In terzo luogo il giudice Hargreaves riferisce che Eulex ha fatto molto poco per cambiare la cultura del Kosovo. Ma è forse un obiettivo possibile, adeguato o legittimo per una missione (temporanea) che opera nell’ambito dello stato di diritto? Ovviamente no: se la causa reale del malessere del Kosovo è la sua “cultura” Eulex non poteva farci nulla. Quindi l’ammissione franca del giudice è generosa ma manca il bersaglio: afferma che Eulex non ha fatto qualcosa che non poteva fare – lo dice lui stesso, “gli elementi culturali che impediscono di progredire sono troppo rilevanti” – e che non gli era stato chiesto di fare. Al contrario il punto è che Eulex non ha fatto la cosa più importante che le era stato chiesto di fare, che è anche la cosa che la distingue da tutte le altre missioni UE nel mondo e da tutte le altre missioni internazionali nel Kosovo post-indipendenza: mandare i criminali in prigione e specialmente quelli di alto profilo.

In quarto luogo è precisamente per questo motivo che Eulex non è stata “mal concepita”, come scrive il giudice Hargreaves: è un progetto ben concepito, ma mal implementato. Le vere cause del fenomeno che il giudice Hargreaves ascrive alla “cultura” del Kosovo risiedono nel sistema di gestione del paese e agli incentivi che genera, e Eulex era stata concepita per ridurre l’impunità e quindi alterare questi incentivi. Le è stato dato il mandato, i poteri e le risorse adeguate per influenzare i calcoli di chi è coinvolto nella corruzione e nel crimine organizzato incrementando materialmente il rischio di essere presi e messi in prigione. E questo, come ho già detto, è solo una parte del lavoro necessario a combattere il crimine e rafforzare lo stato di diritto: è la parte che spettava al braccio esecutivo della missione Eulex.

Il giudice Hargreaves ha operato precisamente in quel settore, che in effetti ha ottenuto risultati effettivamente trascurabili se comparati alle risorse investite e alla diffusione di crimini gravi in Kosovo. Di conseguenza che ora argomenti che la sua missione non debba ora essere giudicata per il numero dei casi portati in giudizio e che il vero problema è la “cultura” del Kosovo sembra un po’ autoassolutorio.

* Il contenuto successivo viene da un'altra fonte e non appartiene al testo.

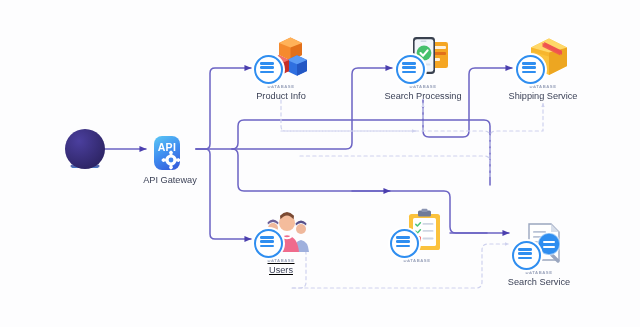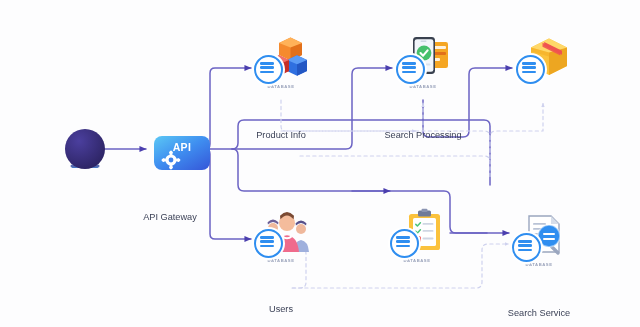--- a/index.html
+++ b/index.html
@@ -18,7 +18,7 @@
     font-size:4.2px;letter-spacing:.55px;color:#9aa3bb;
     text-transform:uppercase;line-height:6px;font-weight:700;
   }
-  .title{font-size:9.2px;color:#3c4257;line-height:12px;white-space:nowrap;margin-top:39px;}
+  .title{font-size:9.2px;color:#3c4257;line-height:12px;white-space:nowrap;}
 
   
   .db{

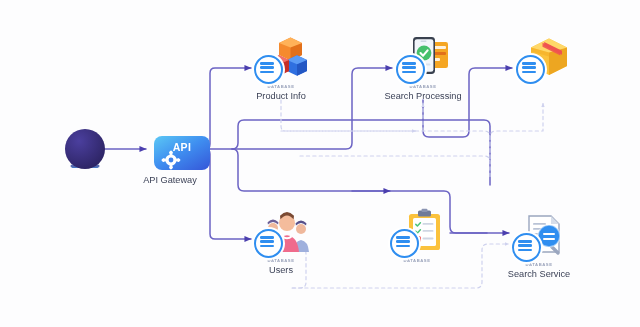--- a/index.html
+++ b/index.html
@@ -214,6 +214,10 @@
           <i></i>
       </div>
     </div>
+    <div class="labels">
+      <div class="kicker">DATABASE</div>
+      <div class="title">Shipping Service</div>
+    </div>
   </div>
 
   <div class="node" id="n-users" style="left:281px;top:208px;">

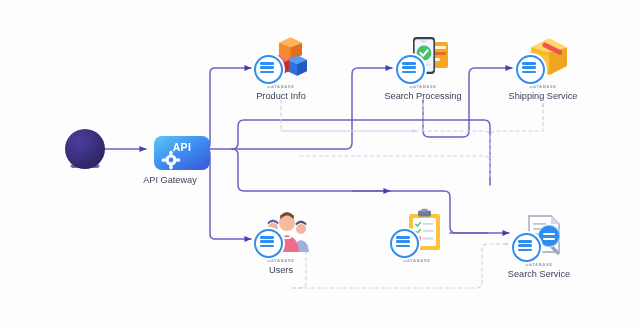--- a/index.html
+++ b/index.html
@@ -39,7 +39,7 @@
 
   
   #n-gateway .tile{
-    position:absolute;left:44px;top:12px;width:56px;height:34px;border-radius:8px;
+    position:absolute;left:44px;top:12px;width:26px;height:34px;border-radius:8px;
     background:linear-gradient(150deg,#5bc8f5 0%,#3f8ef0 48%,#3556d8 100%);
     z-index:3;
   }

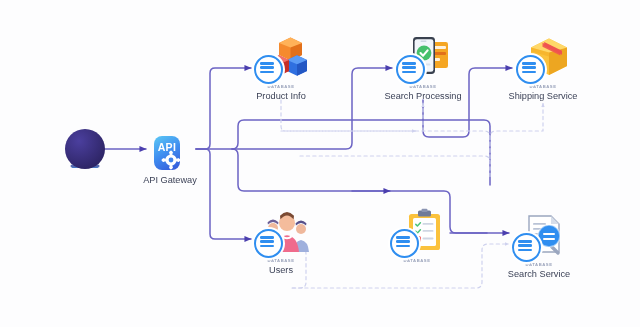--- a/index.html
+++ b/index.html
@@ -220,7 +220,7 @@
     </div>
   </div>
 
-  <div class="node" id="n-users" style="left:281px;top:208px;">
+  <div class="node" id="n-users" style="left:281px;top:208px;text-decoration:underline;">
     <div class="art">
       <svg class="gfx" viewBox="0 0 120 48">
         <g>

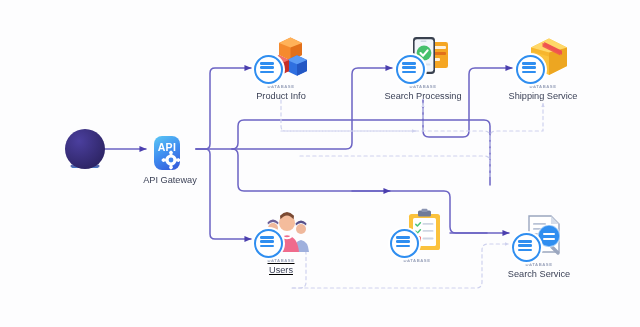--- a/index.html
+++ b/index.html
@@ -277,7 +277,7 @@
     </div>
   </div>
 
-  <div class="node" id="n-search" style="left:539px;top:212px;">
+  <div class="node" id="n-search" style="left:539px;top:220px;">
     <div class="art">
       <svg class="gfx" viewBox="0 0 120 48">
         <path d="M50,4 L72,4 L80,12 L80,40 L50,40 z" fill="#ffffff" stroke="#9aa6bf" stroke-width="1.4"></path>

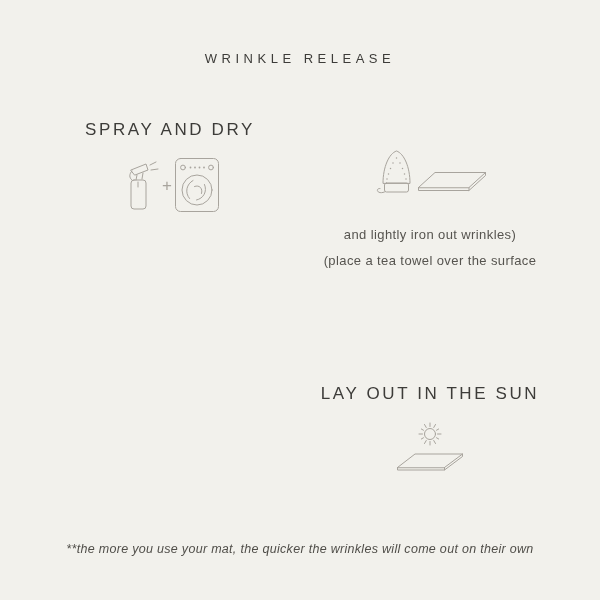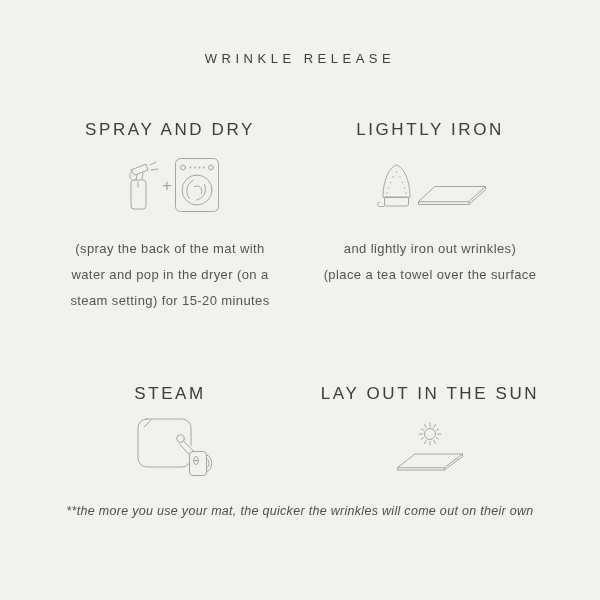--- a/index.html
+++ b/index.html
@@ -136,7 +136,6 @@
   </div>
 
   <div class="cell cell-b">
-    <div class="heading">LIGHTLY IRON</div>
     <div class="icon-row">
       <svg class="line-icon" width="41" height="49" viewBox="-7 0 41 49">
         <path d="M2,34 C2,18 8,4.5 15.5,2 C23,4.5 29,18 29,34 Z"></path>

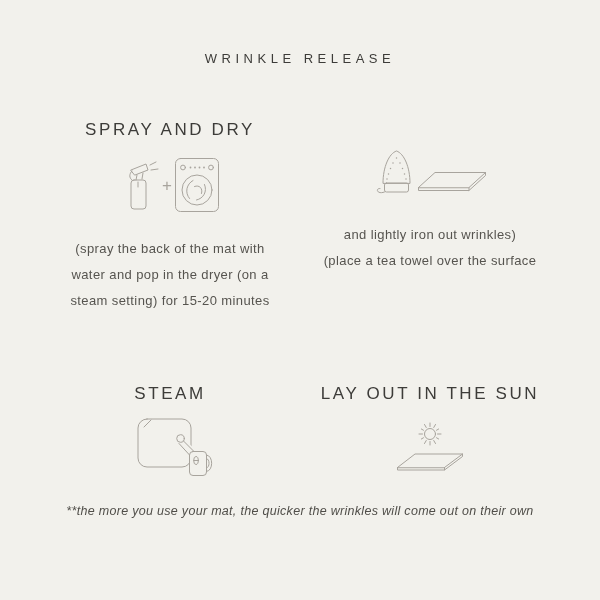--- a/index.html
+++ b/index.html
@@ -128,11 +128,6 @@
         <path d="M19.5,28.5 C24.5,26.5 28,30.5 26.5,35.5"></path>
       </svg>
     </div>
-    <div class="desc">
-      <div>(spray the back of the mat with</div>
-      <div>water and pop in the dryer (on a</div>
-      <div>steam setting) for 15-20 minutes</div>
-    </div>
   </div>
 
   <div class="cell cell-b">

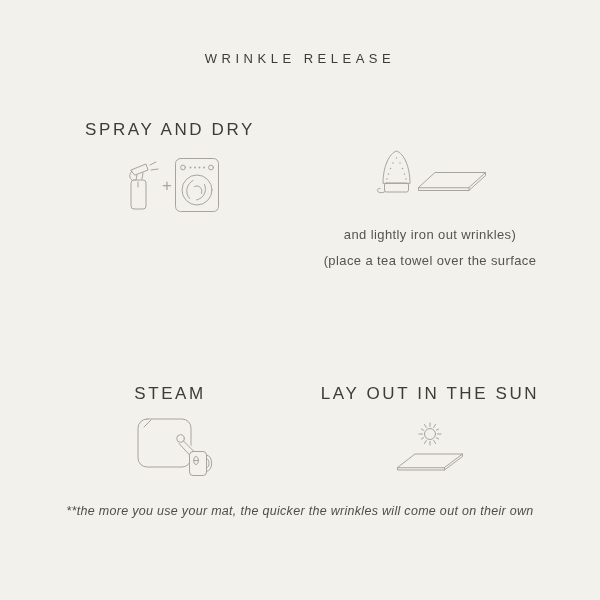--- a/index.html
+++ b/index.html
@@ -158,24 +158,6 @@
     </div>
   </div>
 
-  <div class="cell cell-c">
-    <div class="heading">STEAM</div>
-    <div class="icon-col steam-shift">
-      <svg class="line-icon" width="84" height="60" viewBox="0 0 84 60">
-        <rect x="1" y="1" width="53" height="48" rx="9"></rect>
-        <path d="M7,9 L14,2"></path>
-        <path class="cover" d="M46,20 L61,34 L54,40 L40,25 Z"></path>
-        <circle class="bgfill" cx="43.5" cy="20.5" r="3.8"></circle>
-        <path d="M46.5,23 L58,34.5"></path>
-        <path d="M42,25.5 L53,37.5"></path>
-        <rect class="bgfill" x="52.5" y="33.5" width="17" height="24" rx="3.5"></rect>
-        <ellipse cx="59" cy="42.5" rx="2.3" ry="4"></ellipse>
-        <path d="M56.7,42.5 L61.3,42.5"></path>
-        <path d="M69.5,37 C76.5,37.5 76.5,53 69.5,53.5"></path>
-        <path d="M69.5,40.5 C73,41 73,49.5 69.5,50"></path>
-      </svg>
-    </div>
-  </div>
 
   <div class="cell cell-d">
     <div class="heading">LAY OUT IN THE SUN</div>

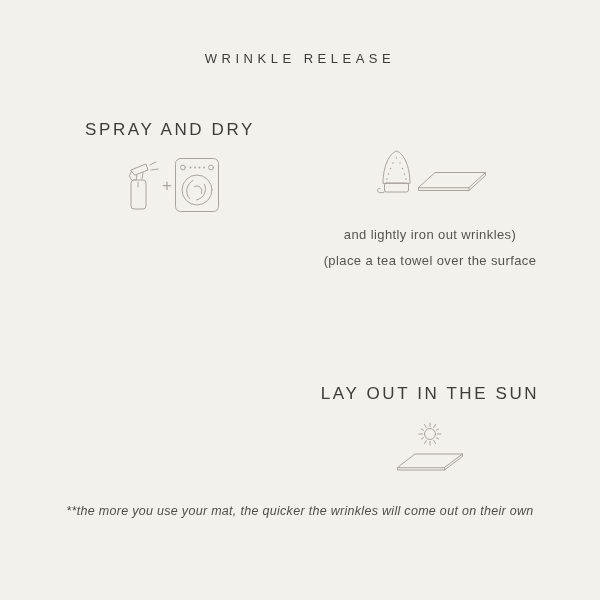--- a/index.html
+++ b/index.html
@@ -80,7 +80,7 @@
   }
   .footnote {
     position: absolute;
-    top: 504px;
+    top: 542px;
     left: 0;
     width: 600px;
     text-align: center;

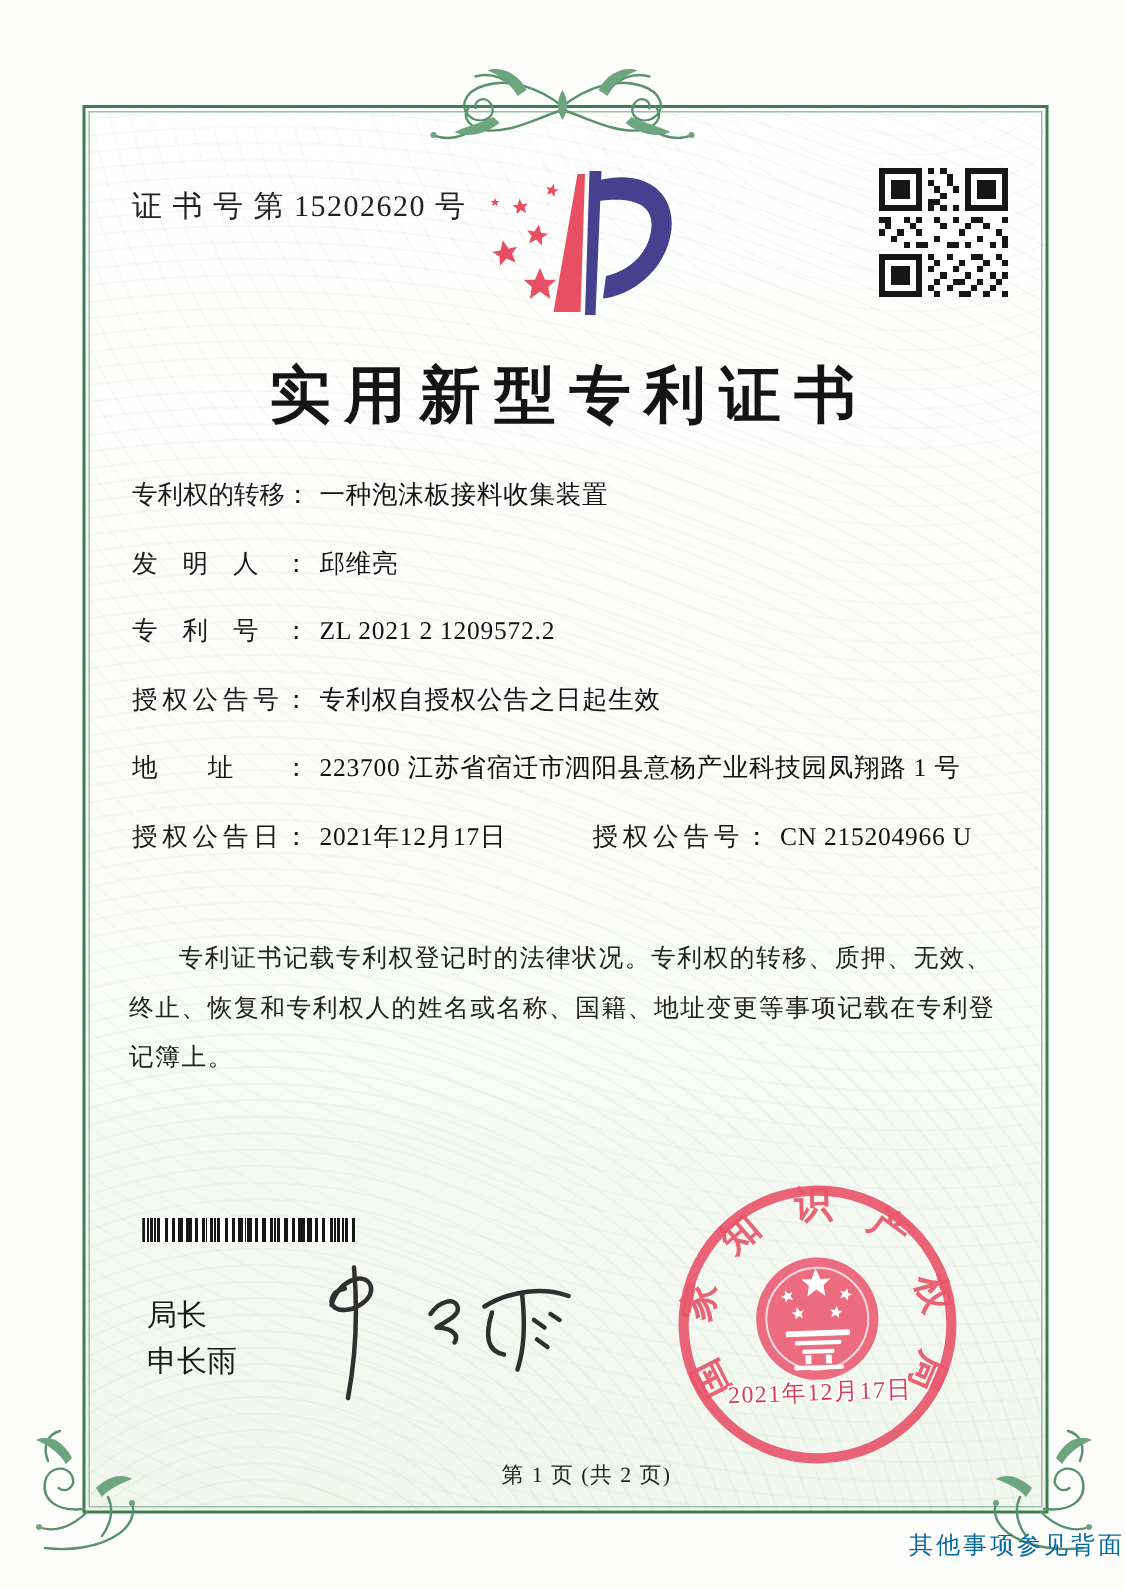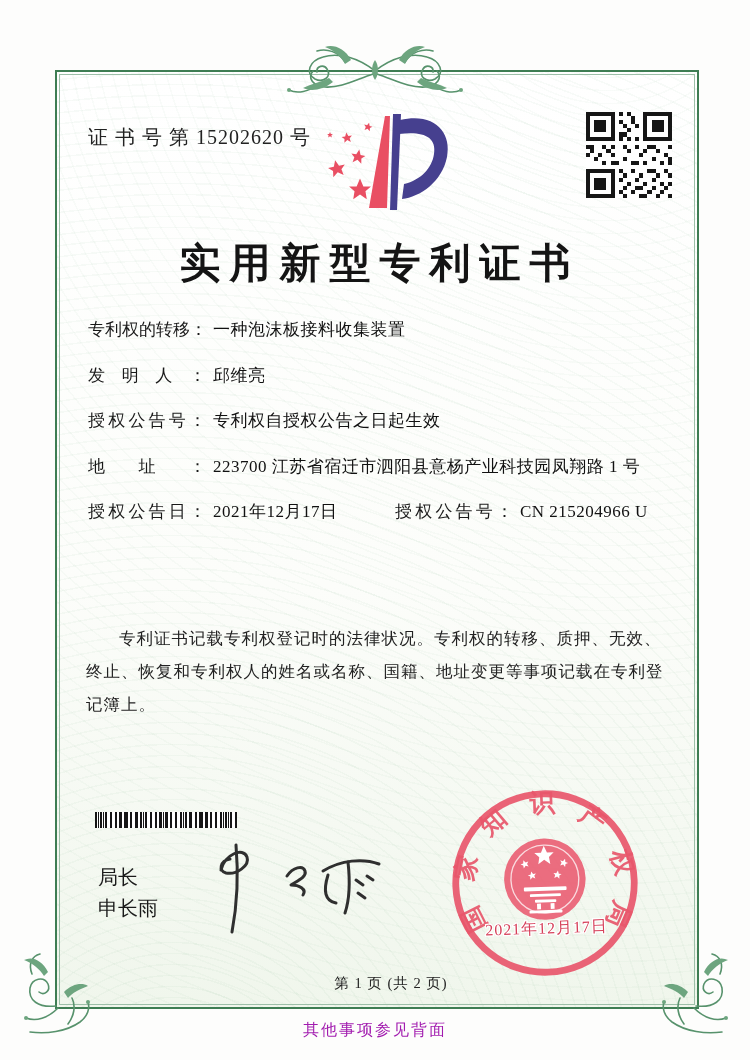--- a/index.html
+++ b/index.html
@@ -234,6 +234,9 @@
     <span class="flabel">发明人：</span><span class="fvalue">邱维亮</span>
   </div>
   <div class="row">
+    <span class="flabel">专利号：</span><span class="fvalue">ZL 2021 2 1209572.2</span>
+  </div>
+  <div class="row">
     <span class="flabel">授权公告号：</span><span class="fvalue">专利权自授权公告之日起生效</span>
   </div>
   <div class="row">

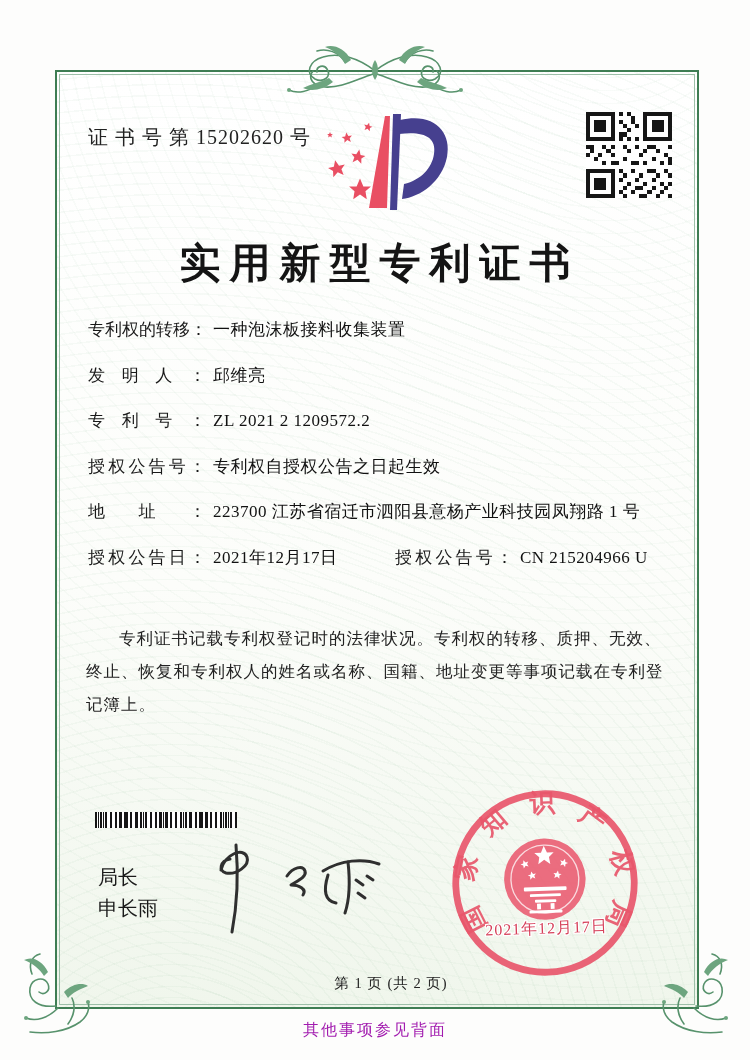--- a/index.html
+++ b/index.html
@@ -53,7 +53,7 @@
   .sig-svg{position:absolute;left:195px;top:840px;width:205px;height:100px;}
   .seal{position:absolute;left:448px;top:786px;width:194px;height:194px;transform:rotate(-2deg);}
   .page-num{position:absolute;left:0;top:974px;width:750px;text-align:center;font-size:14.5px;letter-spacing:1px;color:#222;padding-left:16px;}
-  .back-note{position:absolute;left:0;top:1020px;width:750px;text-align:center;font-size:16px;letter-spacing:2px;color:#a21caf;}
+  .back-note{position:absolute;left:0;top:1020px;width:750px;text-align:right;font-size:16px;letter-spacing:2px;color:#0369a1;}
   svg text{font-family:"Liberation Serif","DejaVu Serif",serif;}
 </style>
 </head>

Allora, perché Eulex ha fallito? Provo a rispondere a questa domanda in uno dei capitoli di un libro che ho in pubblicazione e, parzialmente, in un paper sui risultati ottenuti da Eulex. Ma ora che il giudice ha deciso di prendere posizione penso che il pubblico – ed in particolare i cittadini del Kosovo e i contribuenti che hanno finanziato i costi di Eulex (inclusi quelli dell’Oregon, che probabilmente saranno un po’ meno inclini al ridere alla sua barzelletta) – sarebbero grati di sapere perché la missione Eulex non è riuscita a far condannare nemmeno un “pesce grosso”.